Exercise data >>
━━━━━━━━━━

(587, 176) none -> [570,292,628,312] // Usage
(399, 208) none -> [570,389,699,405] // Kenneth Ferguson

━━━━━━━━━━

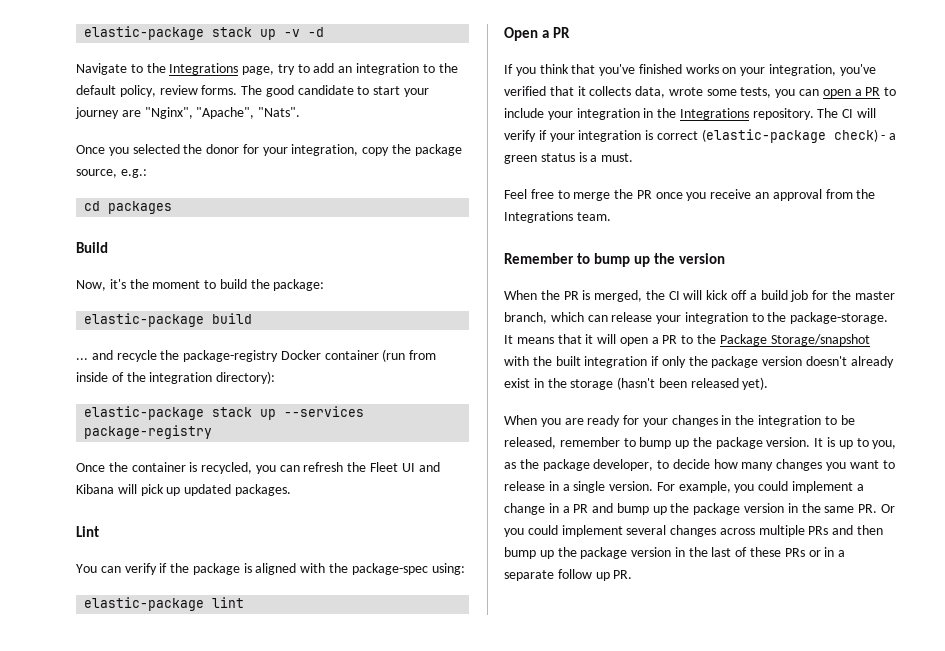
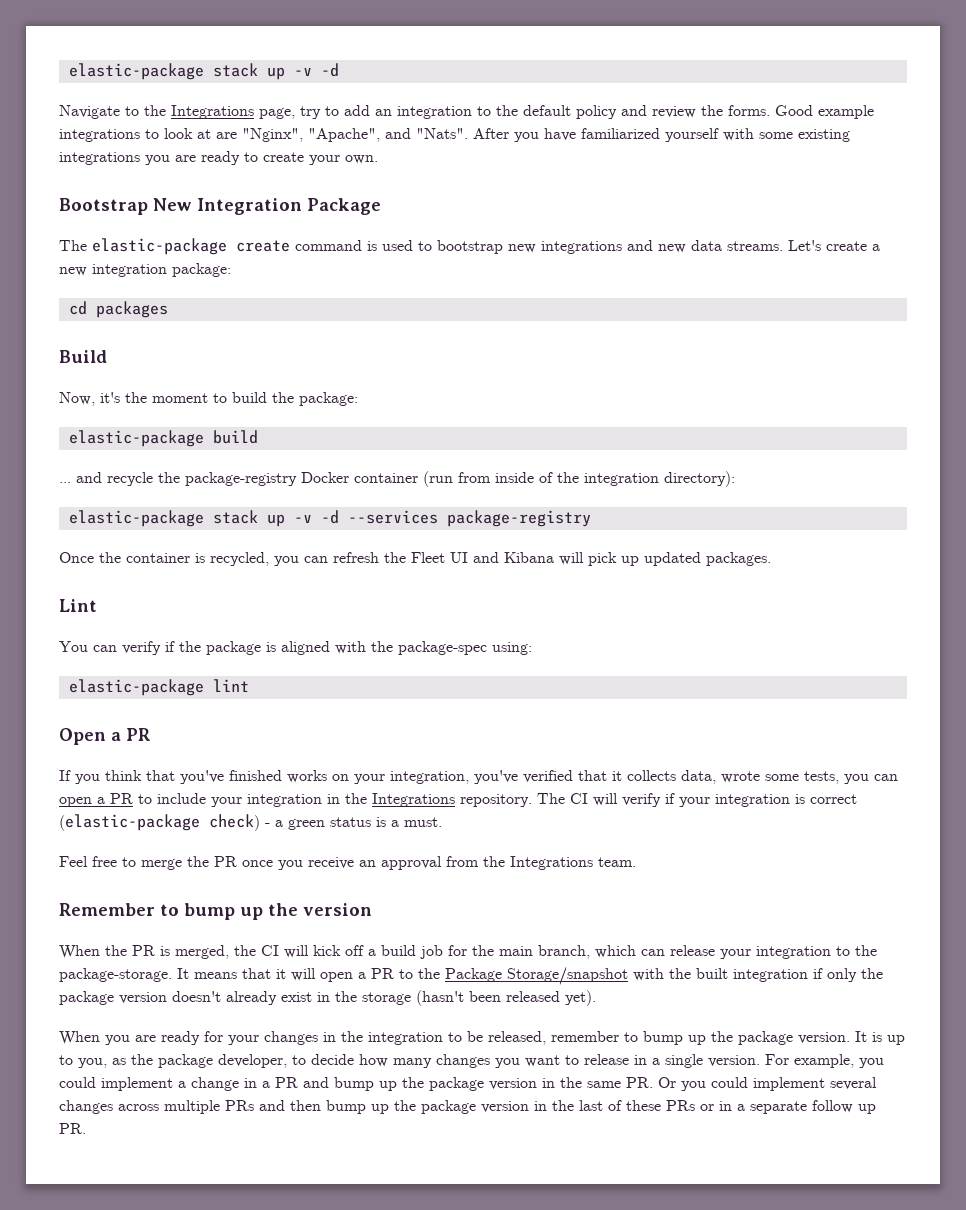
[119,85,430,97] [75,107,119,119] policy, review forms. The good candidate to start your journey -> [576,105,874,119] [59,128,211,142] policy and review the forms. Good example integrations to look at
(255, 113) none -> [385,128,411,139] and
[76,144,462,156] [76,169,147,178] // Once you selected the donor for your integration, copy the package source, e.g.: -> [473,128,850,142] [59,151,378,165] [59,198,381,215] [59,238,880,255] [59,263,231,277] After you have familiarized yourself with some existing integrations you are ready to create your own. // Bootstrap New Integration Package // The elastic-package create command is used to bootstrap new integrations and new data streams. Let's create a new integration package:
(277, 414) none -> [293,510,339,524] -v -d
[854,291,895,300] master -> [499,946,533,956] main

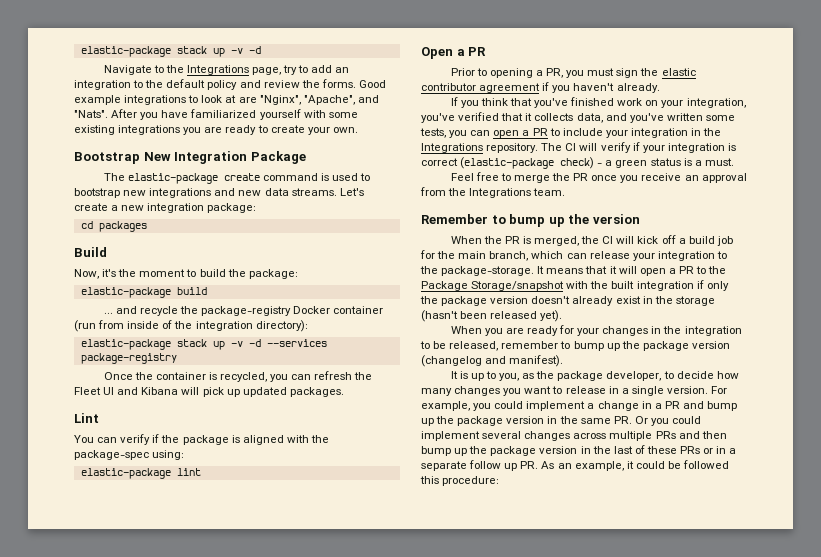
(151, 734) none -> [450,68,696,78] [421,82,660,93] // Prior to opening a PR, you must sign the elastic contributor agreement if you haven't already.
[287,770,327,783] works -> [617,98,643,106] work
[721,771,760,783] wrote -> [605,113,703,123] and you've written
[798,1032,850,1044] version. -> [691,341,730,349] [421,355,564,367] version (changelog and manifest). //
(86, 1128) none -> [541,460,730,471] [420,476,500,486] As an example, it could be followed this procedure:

━━━━━━━━━━

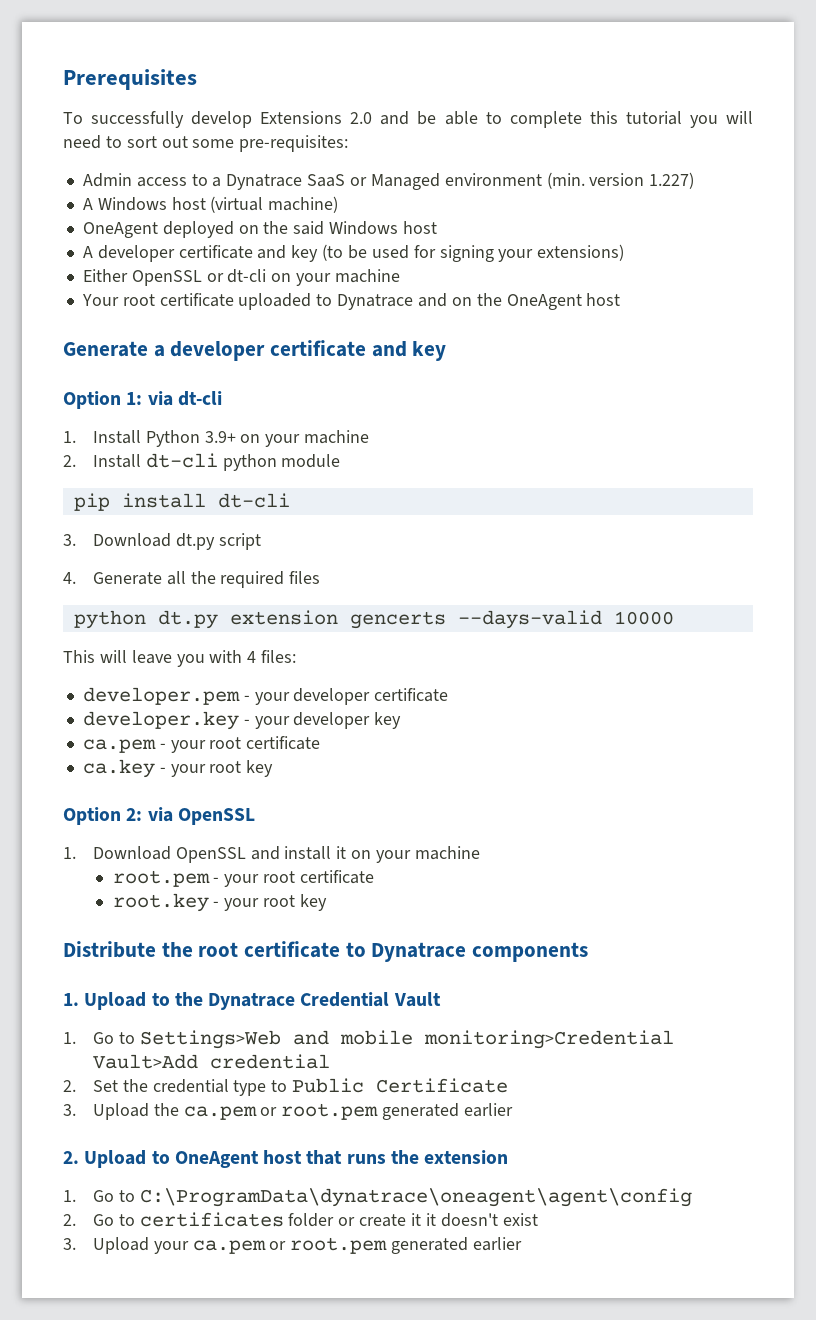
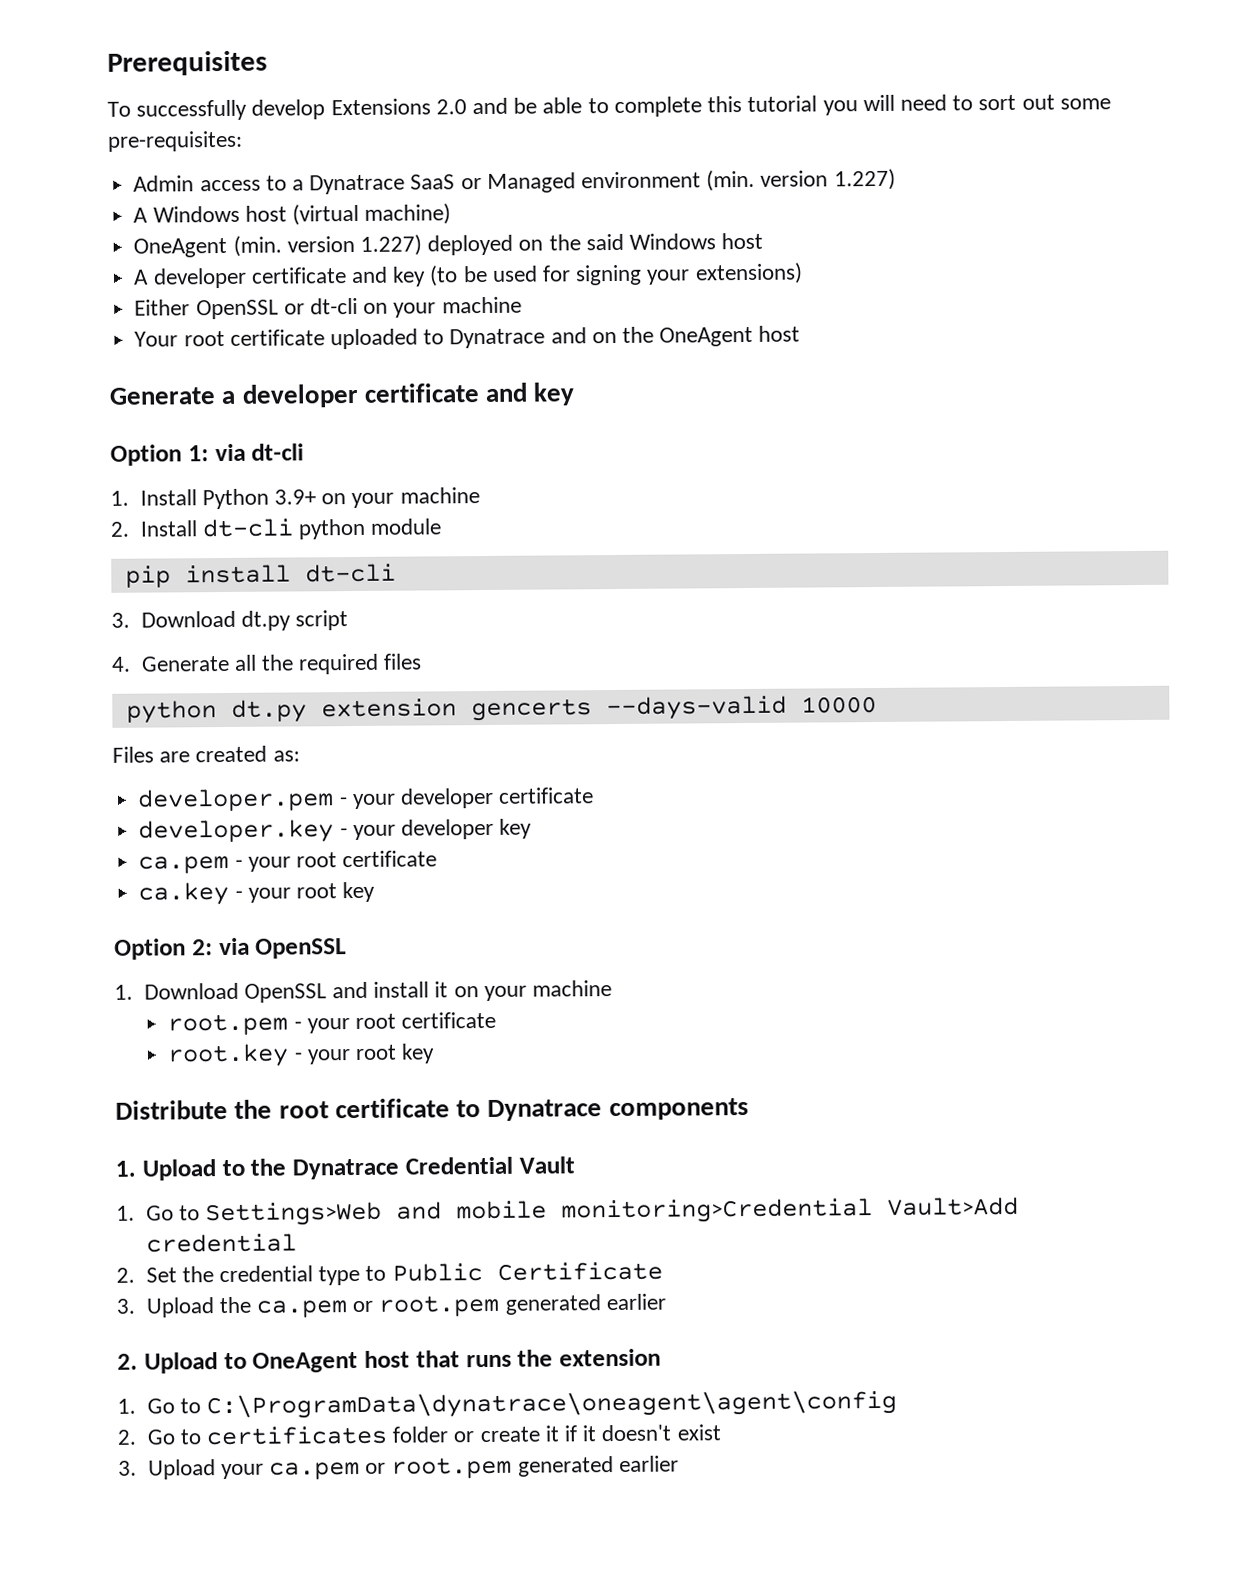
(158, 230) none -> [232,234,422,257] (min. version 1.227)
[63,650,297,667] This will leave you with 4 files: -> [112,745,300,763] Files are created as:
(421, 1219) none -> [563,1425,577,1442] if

━━━━━━━━━━

Work order >> In the entries above, one line contains "(587, 176) none -> [570,292,628,312] // Usage" and another contains "(399, 208) none". Reproduce exactly those two lines and the lines between them, nothing else.

Exercise result >>
(587, 176) none -> [570,292,628,312] // Usage
(399, 208) none -> [570,389,699,405] // Kenneth Ferguson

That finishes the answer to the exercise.